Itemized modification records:
==========

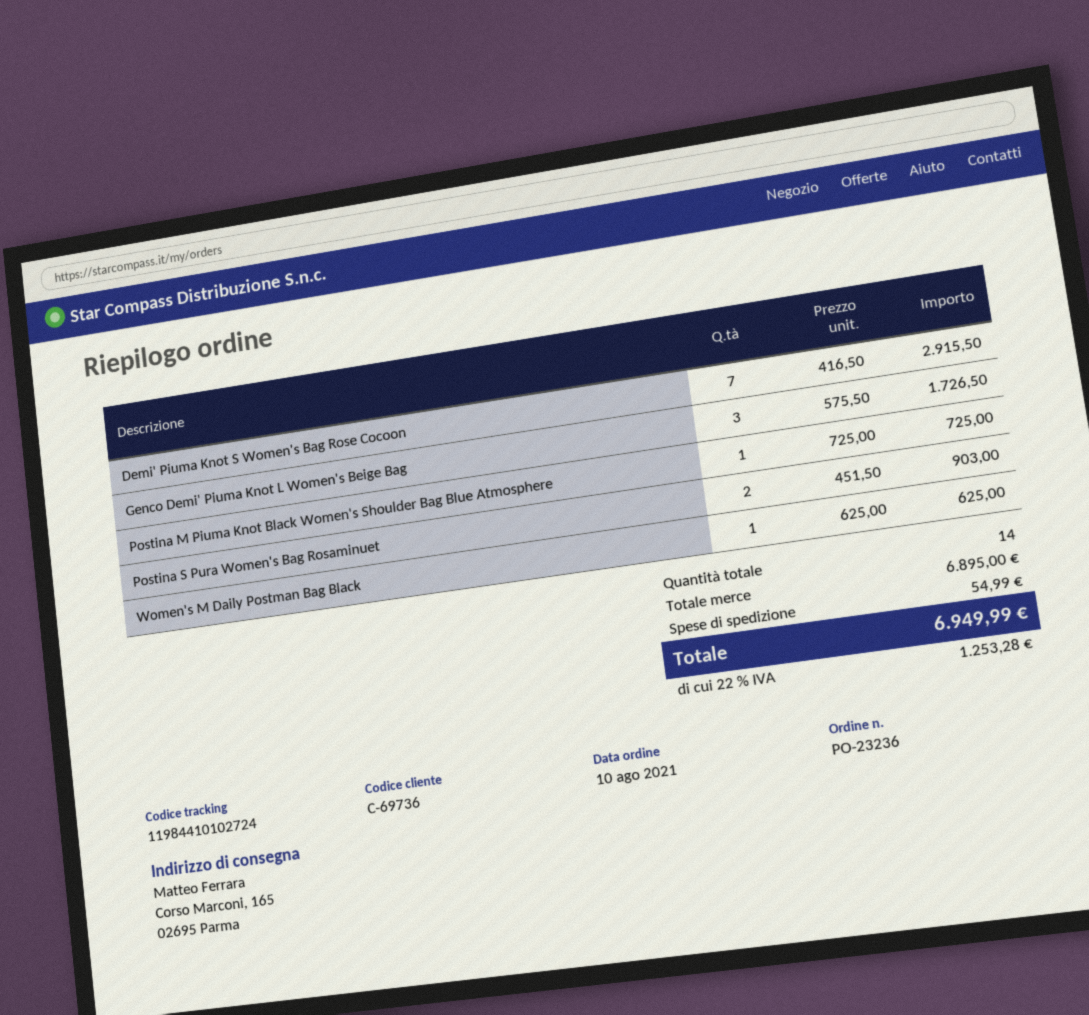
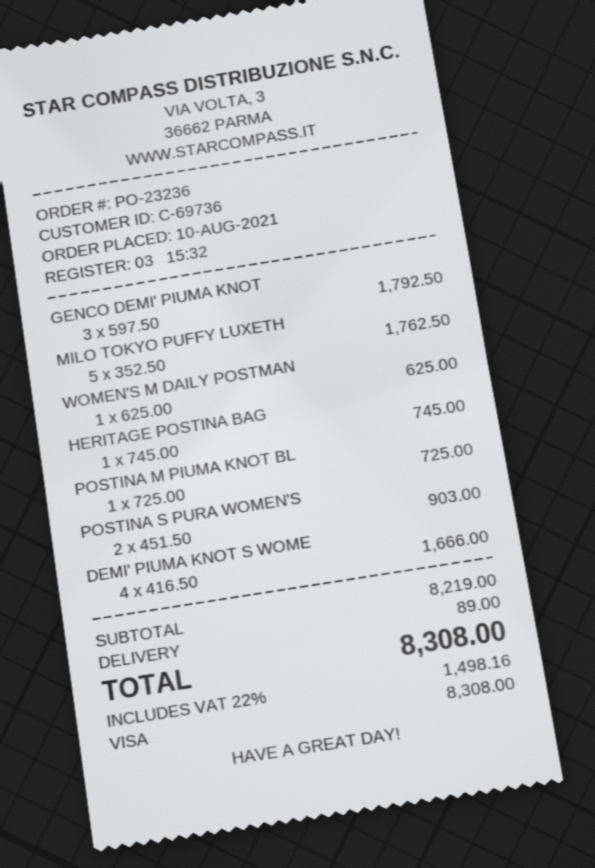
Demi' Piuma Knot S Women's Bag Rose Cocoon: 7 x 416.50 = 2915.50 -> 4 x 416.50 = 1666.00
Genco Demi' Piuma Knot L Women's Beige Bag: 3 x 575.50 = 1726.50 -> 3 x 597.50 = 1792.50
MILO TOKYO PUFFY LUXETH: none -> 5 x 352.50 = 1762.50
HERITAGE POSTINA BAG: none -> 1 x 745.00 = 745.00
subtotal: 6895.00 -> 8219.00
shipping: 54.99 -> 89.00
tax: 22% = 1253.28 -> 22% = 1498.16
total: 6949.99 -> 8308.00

==========

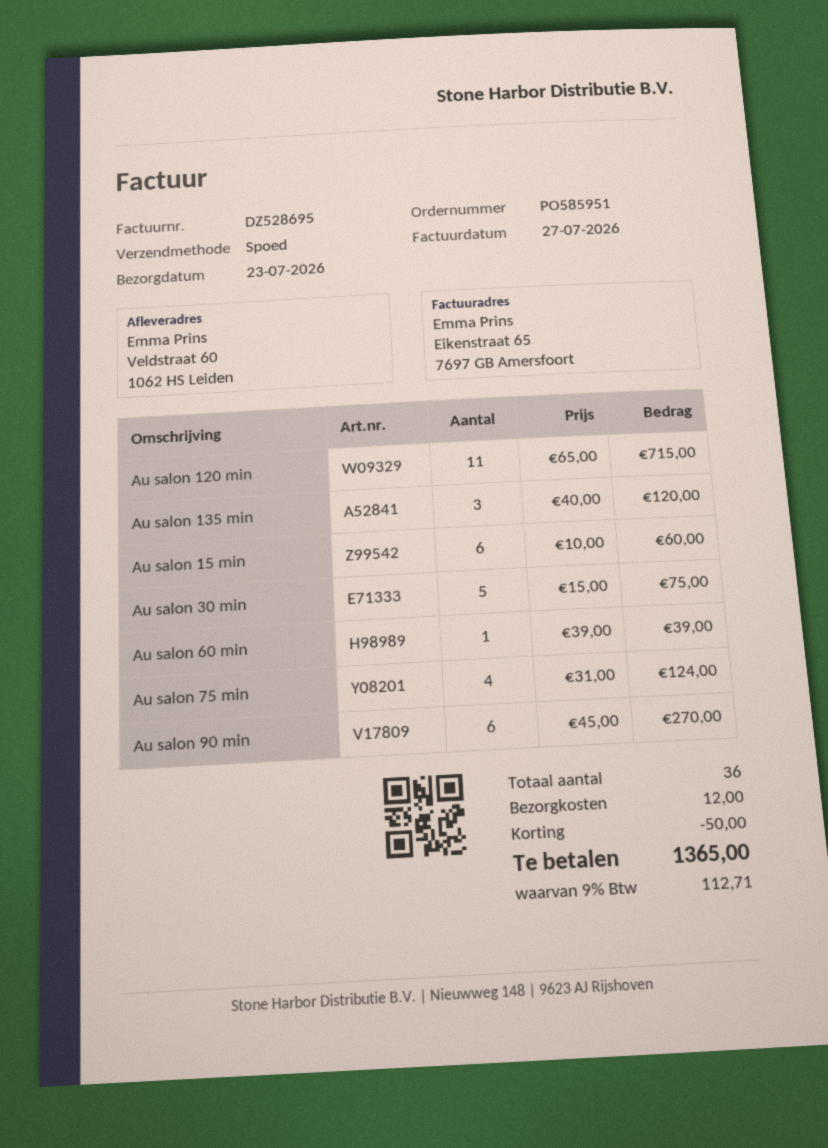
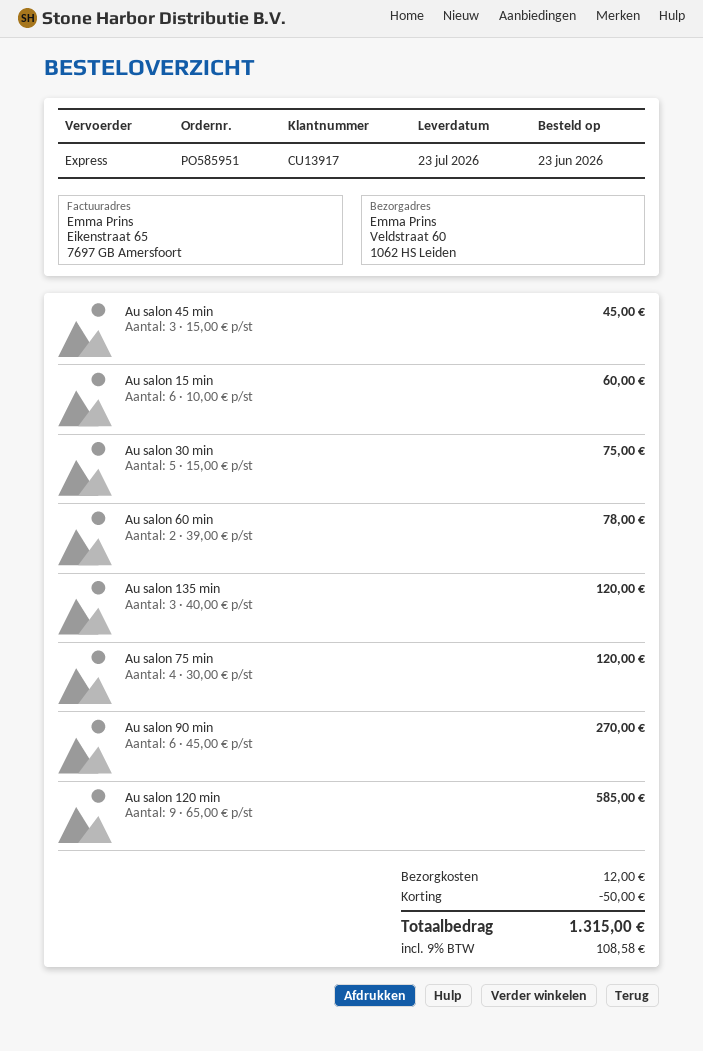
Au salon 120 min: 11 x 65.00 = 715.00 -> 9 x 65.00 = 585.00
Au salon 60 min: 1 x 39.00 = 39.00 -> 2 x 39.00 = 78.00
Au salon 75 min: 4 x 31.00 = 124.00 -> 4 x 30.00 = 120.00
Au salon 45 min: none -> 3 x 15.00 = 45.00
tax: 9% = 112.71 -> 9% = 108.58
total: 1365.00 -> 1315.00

==========

| Activity |
From the records above, copy only the lines starting with the line that holds "subtotal: 6895.00 -> 8219.00" and going on through the line that holds "total: 6949.99 -> 8308.00", exactly as written.

| Exercise answer |
subtotal: 6895.00 -> 8219.00
shipping: 54.99 -> 89.00
tax: 22% = 1253.28 -> 22% = 1498.16
total: 6949.99 -> 8308.00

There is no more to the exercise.